(Work required):
Each line below should be copied exactly as it stands.

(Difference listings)
=======

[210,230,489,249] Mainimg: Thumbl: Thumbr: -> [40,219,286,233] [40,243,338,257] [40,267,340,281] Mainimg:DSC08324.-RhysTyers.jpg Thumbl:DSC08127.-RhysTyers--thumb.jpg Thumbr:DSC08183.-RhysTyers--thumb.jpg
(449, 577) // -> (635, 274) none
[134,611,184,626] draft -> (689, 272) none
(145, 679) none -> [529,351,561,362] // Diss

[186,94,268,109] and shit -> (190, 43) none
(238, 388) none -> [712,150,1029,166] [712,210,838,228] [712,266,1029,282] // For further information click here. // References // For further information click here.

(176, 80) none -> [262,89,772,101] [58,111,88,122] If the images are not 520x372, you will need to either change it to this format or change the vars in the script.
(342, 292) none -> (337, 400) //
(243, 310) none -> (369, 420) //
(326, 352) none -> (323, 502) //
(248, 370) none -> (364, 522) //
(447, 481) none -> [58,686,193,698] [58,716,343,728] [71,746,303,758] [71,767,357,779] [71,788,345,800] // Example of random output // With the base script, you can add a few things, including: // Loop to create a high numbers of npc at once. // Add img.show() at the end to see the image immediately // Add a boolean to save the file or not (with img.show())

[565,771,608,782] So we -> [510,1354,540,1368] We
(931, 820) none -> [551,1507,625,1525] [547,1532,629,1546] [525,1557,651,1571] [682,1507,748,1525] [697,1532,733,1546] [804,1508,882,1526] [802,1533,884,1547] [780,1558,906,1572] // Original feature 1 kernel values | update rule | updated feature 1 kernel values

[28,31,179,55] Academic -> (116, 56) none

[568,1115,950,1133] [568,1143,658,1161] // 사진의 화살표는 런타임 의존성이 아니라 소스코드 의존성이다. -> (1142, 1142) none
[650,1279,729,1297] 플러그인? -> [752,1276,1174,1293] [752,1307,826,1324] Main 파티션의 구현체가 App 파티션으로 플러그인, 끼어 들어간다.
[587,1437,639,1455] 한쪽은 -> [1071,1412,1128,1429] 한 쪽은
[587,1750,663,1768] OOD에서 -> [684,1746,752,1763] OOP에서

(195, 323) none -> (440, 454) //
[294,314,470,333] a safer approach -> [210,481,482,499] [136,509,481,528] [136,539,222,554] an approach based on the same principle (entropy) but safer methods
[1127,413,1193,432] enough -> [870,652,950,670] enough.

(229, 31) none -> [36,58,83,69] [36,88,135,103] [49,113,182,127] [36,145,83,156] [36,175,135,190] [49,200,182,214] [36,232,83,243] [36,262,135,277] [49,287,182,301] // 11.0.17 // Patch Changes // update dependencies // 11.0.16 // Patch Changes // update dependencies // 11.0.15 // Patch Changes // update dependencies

=======

(Answer for this exercise):
[210,230,489,249] Mainimg: Thumbl: Thumbr: -> [40,219,286,233] [40,243,338,257] [40,267,340,281] Mainimg:DSC08324.-RhysTyers.jpg Thumbl:DSC08127.-RhysTyers--thumb.jpg Thumbr:DSC08183.-RhysTyers--thumb.jpg
(449, 577) // -> (635, 274) none
[134,611,184,626] draft -> (689, 272) none
(145, 679) none -> [529,351,561,362] // Diss

[186,94,268,109] and shit -> (190, 43) none
(238, 388) none -> [712,150,1029,166] [712,210,838,228] [712,266,1029,282] // For further information click here. // References // For further information click here.

(176, 80) none -> [262,89,772,101] [58,111,88,122] If the images are not 520x372, you will need to either change it to this format or change the vars in the script.
(342, 292) none -> (337, 400) //
(243, 310) none -> (369, 420) //
(326, 352) none -> (323, 502) //
(248, 370) none -> (364, 522) //
(447, 481) none -> [58,686,193,698] [58,716,343,728] [71,746,303,758] [71,767,357,779] [71,788,345,800] // Example of random output // With the base script, you can add a few things, including: // Loop to create a high numbers of npc at once. // Add img.show() at the end to see the image immediately // Add a boolean to save the file or not (with img.show())

[565,771,608,782] So we -> [510,1354,540,1368] We
(931, 820) none -> [551,1507,625,1525] [547,1532,629,1546] [525,1557,651,1571] [682,1507,748,1525] [697,1532,733,1546] [804,1508,882,1526] [802,1533,884,1547] [780,1558,906,1572] // Original feature 1 kernel values | update rule | updated feature 1 kernel values

[28,31,179,55] Academic -> (116, 56) none

[568,1115,950,1133] [568,1143,658,1161] // 사진의 화살표는 런타임 의존성이 아니라 소스코드 의존성이다. -> (1142, 1142) none
[650,1279,729,1297] 플러그인? -> [752,1276,1174,1293] [752,1307,826,1324] Main 파티션의 구현체가 App 파티션으로 플러그인, 끼어 들어간다.
[587,1437,639,1455] 한쪽은 -> [1071,1412,1128,1429] 한 쪽은
[587,1750,663,1768] OOD에서 -> [684,1746,752,1763] OOP에서

(195, 323) none -> (440, 454) //
[294,314,470,333] a safer approach -> [210,481,482,499] [136,509,481,528] [136,539,222,554] an approach based on the same principle (entropy) but safer methods
[1127,413,1193,432] enough -> [870,652,950,670] enough.

(229, 31) none -> [36,58,83,69] [36,88,135,103] [49,113,182,127] [36,145,83,156] [36,175,135,190] [49,200,182,214] [36,232,83,243] [36,262,135,277] [49,287,182,301] // 11.0.17 // Patch Changes // update dependencies // 11.0.16 // Patch Changes // update dependencies // 11.0.15 // Patch Changes // update dependencies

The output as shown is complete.